# Looking for stuff on baptism for my son



## Honor (Aug 25, 2009)

Ok....I looked through the older threads and couldn't find what I was looking for. 
We are looking for stuff to read up on about baptism for younger children.. I don't even know if what I want exsists. I just want something that I can go through with him to explain the importance of baptism and how special it is and the whole how and why's that come with it. KWIM?
anyone have anything like this?


----------



## LawrenceU (Aug 25, 2009)

How old is your son?


----------



## Honor (Aug 25, 2009)

5 he'll be 6 in December


----------



## Marrow Man (Aug 25, 2009)

You should probably let us know whether this needs to be from a paedobaptist or credobaptist perspective.


----------



## R. Scott Clark (Aug 25, 2009)

A Reformed Defense of Paedobaptism (1) Heidelblog


----------



## rbcbob (Aug 25, 2009)

Honor said:


> Ok....I looked through the older threads and couldn't find what I was looking for.
> We are looking for stuff to read up on about baptism for younger children.. I don't even know if what I want exsists. I just want something that I can go through with him to explain the importance of baptism and how special it is and the whole how and why's that come with it. KWIM?
> anyone have anything like this?




These should prove helpful:

*The Baptism Of Disciples Alone* 280pp. by Fred Malone

*An Introduction to Christian Baptism* 15pp. by W.J. Seaton


----------



## Honor (Aug 25, 2009)

Marrow Man said:


> You should probably let us know whether this needs to be from a paedobaptist or credobaptist perspective.


OK Paedo means infant baptism like what catholics do and credo means not infant baptism right??? like what the baptist church does??

He's 5 he's admitted he's a sinner, he's acknowledged his need for a Savior and he strives daily to grow closer to God. so paedo or credo  here's the link to the thread about what happened. http://www.puritanboard.com/f24/happiest-day-my-life-44717/
hope that helps

-----Added 8/25/2009 at 12:01:11 EST-----



R. Scott Clark said:


> A Reformed Defense of Paedobaptism (1) Heidelblog



ummm thanks I think that's a bit over his head for now though. but thanks for replying


----------



## Marrow Man (Aug 25, 2009)

Well, not exactly. Paedo does refer to infant baptism, but comparing the Protestant (e.g., Presbyterian) practice to Roman Catholicism is not correct. For example, RC teaches a form of baptismal regeneration (though I don't think they would call it that); baptism is viewed as washing away original sin.

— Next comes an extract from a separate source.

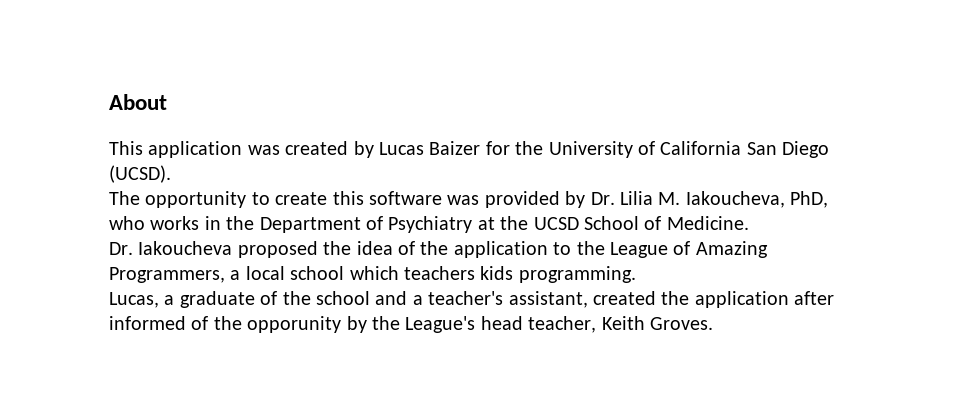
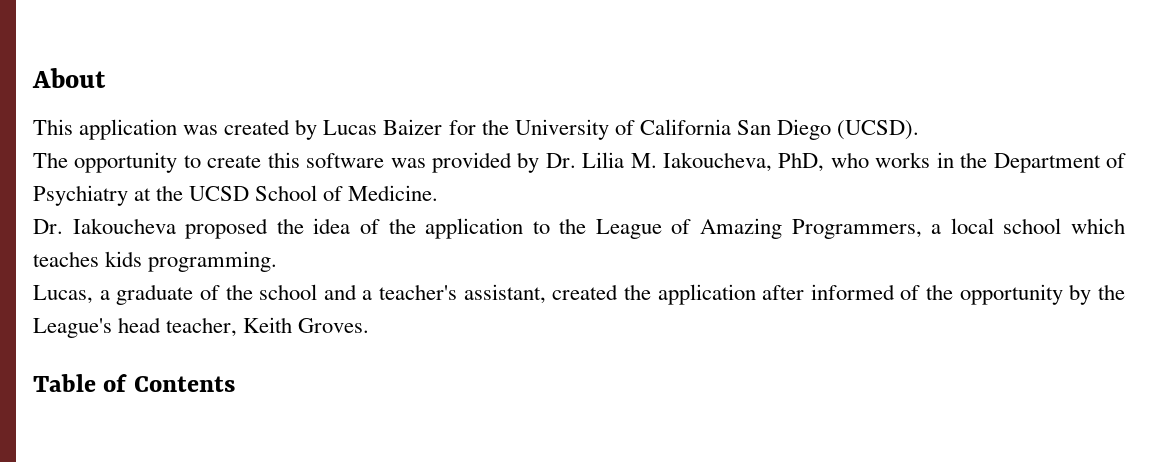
[404,266,475,280] teachers -> [33,251,99,267] teaches
[247,316,342,333] opporunity -> [959,284,1063,305] opportunity
(713, 323) none -> [33,374,235,392] // Table of Contents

Most Protestants (I hope) do not believe that.

The reason I asked is that if he was baptized as an infant, you would not be "re-baptizing" him, but you would want him to understand what happened to him at that time and what his responsibilities now are. However, from your response, that is not the case. You are pursuing a "credo" understanding, and that is a different matter. In which case I will bow out to my Baptist brethren.


----------



## Honor (Aug 25, 2009)

Marrow Man said:


> Well, not exactly. Paedo does refer to infant baptism, but comparing the Protestant (e.g., Presbyterian) practice to Roman Catholicism is not correct. For example, RC teaches a form of baptismal regeneration (though I don't think they would call it that); baptism is viewed as washing away original sin. Most Protestants (I hope) do not believe that.
> 
> The reason I asked is that if he was baptized as an infant, you would not be "re-baptizing" him, but you would want him to understand what happened to him at that time and what his responsibilities now are. However, from your response, that is not the case. You are pursuing a "credo" understanding, and that is a different matter. In which case I will bow out to my Baptist brethren.


Ok cool... hope I didn't offend. I just thought it was a sprinkle when your a baby or a dunk when you're older issue... my bad.


----------



## Marrow Man (Aug 25, 2009)

Honor said:


> Ok cool... hope I didn't offend. I just thought it was a sprinkle when your a baby or a dunk when you're older issue... my bad.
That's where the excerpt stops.